Los diarios y cartas del matrimonio, consultados y citados con profusión por Sands, retratan a una pareja que jamás se arrepintió de nada, que literalmente adoraba a Hitler y a cuanto representaba y que, concluida y perdida la guerra, eligió vivir en una especie de burbuja. Aquello que no se mencionaba, no había sucedido. Resulta asombroso que la señora Wächter se espantara de que, al acabar la contienda, se viera en su querida Salzburgo obligada a cruzarse de continuo por la calle con “multitud de extranjeros en nuestro propio país”, refiriéndose a los trabajadores forzosos enviados a Austria por los nazis, no precisamente por voluntad propia. O se indignara por que las nuevas autoridades confiscaran su vivienda a gente “simplemente por haber estado en el partido”, cuando ella disfrutó de dos casas por razón de que fueron confiscadas a sus legítimos propietarios simplemente por ser judíos…

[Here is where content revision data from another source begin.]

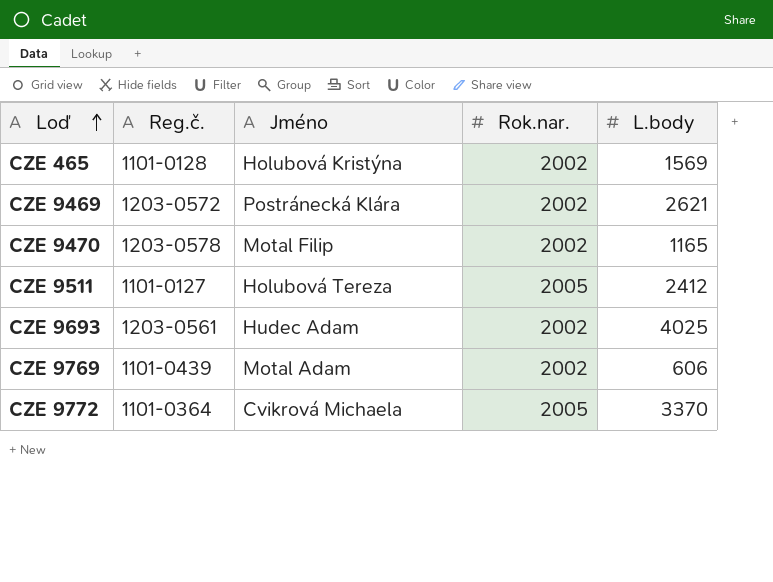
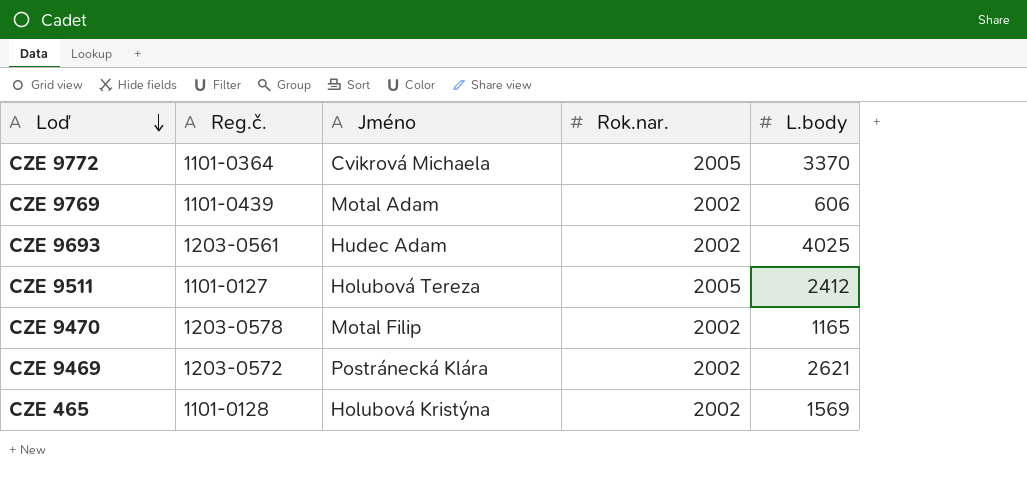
row order: Loď ascending -> Loď descending

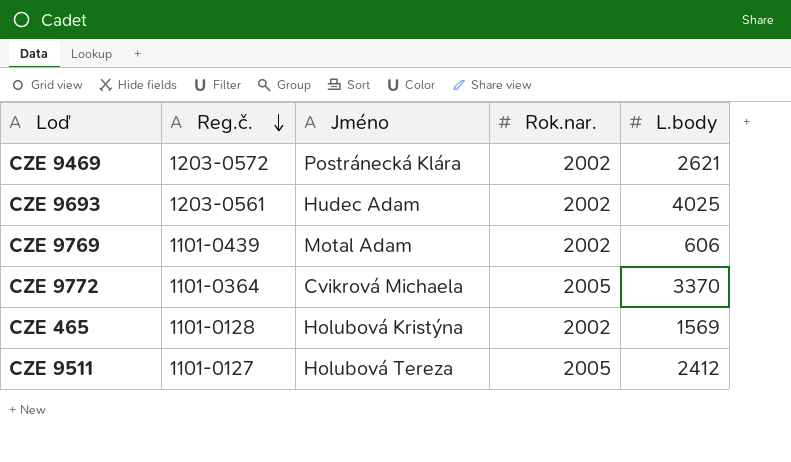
row order: Loď descending -> Reg.č. descending
row CZE 9470: 1203-0578 | Motal Filip | 2002 | 1165 -> none

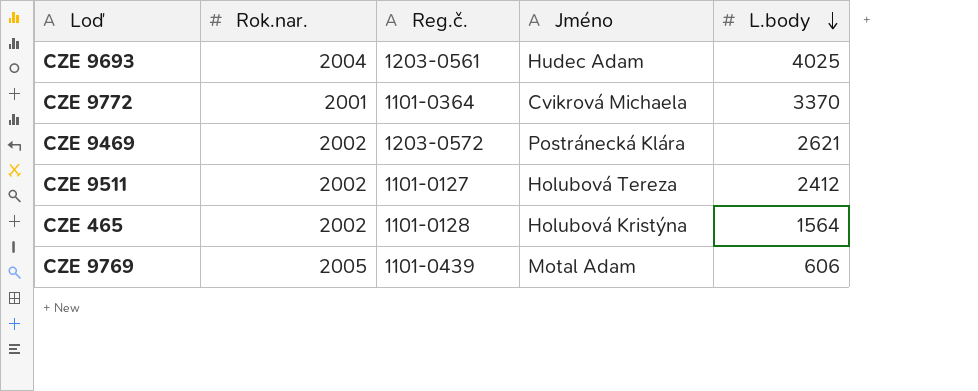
row order: Reg.č. descending -> L.body descending
column Rok.nar. | position: 4 -> 2
CZE 9693 | Rok.nar.: 2002 -> 2004
CZE 9772 | Rok.nar.: 2005 -> 2001
CZE 9511 | Rok.nar.: 2005 -> 2002
CZE 465 | L.body: 1569 -> 1564
CZE 9769 | Rok.nar.: 2002 -> 2005

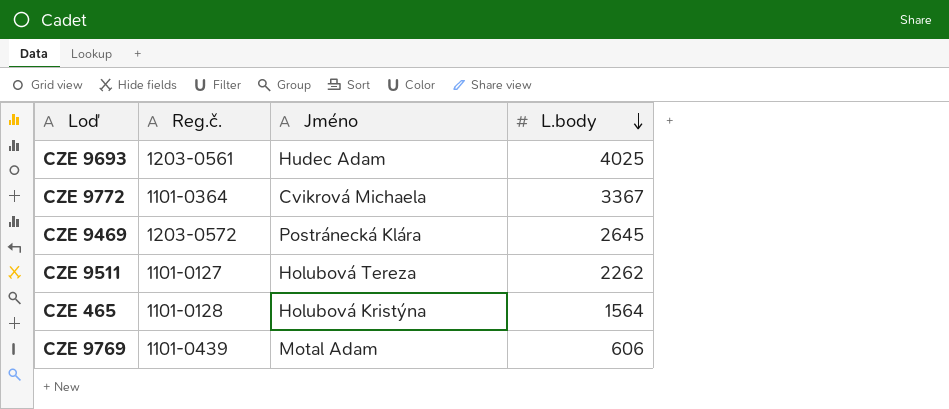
column Rok.nar. | position: 2 -> none
CZE 9772 | L.body: 3370 -> 3367
CZE 9469 | L.body: 2621 -> 2645
CZE 9511 | L.body: 2412 -> 2262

Dudo que exista una ruta de escape posible para la telaraña mental urdida por tamaños delirios. Como es difícil no quedar prendido en la tupida y engañosa maraña de personajes turbios, ambiguos o cínicos que, movidos por las más insospechadas razones, aunque predomine la del amor al dinero, brotan como conejos en el mundo de los fugitivos. Pasaportes falsos, amores rápidos, hurtos, silencios, juegos de espejos, uniformes incompletos, barcos de incierto destino, calcetines mil veces zurcidos, persistentes dudas sobre quién es quién y a quién sirve… En lo que ha calificado de “algo así como una historia de amor nazi”, Sands ha seguido a fondo las pistas que podían arrojar luz sobre las circunstancias reales del fin de Wächter, que hasta la conclusión de la obra no quedan claras, y expone a nuestro parecer los resultados de un trabajo de lo más elocuente en el sentido de que hay historias que ni mucho menos acaban con la muerte de sus protagonistas… Porque no duden de que a día de hoy, si sigue vivo, Horst Wächter continúa buscando “pruebas” de la inocencia de su padre.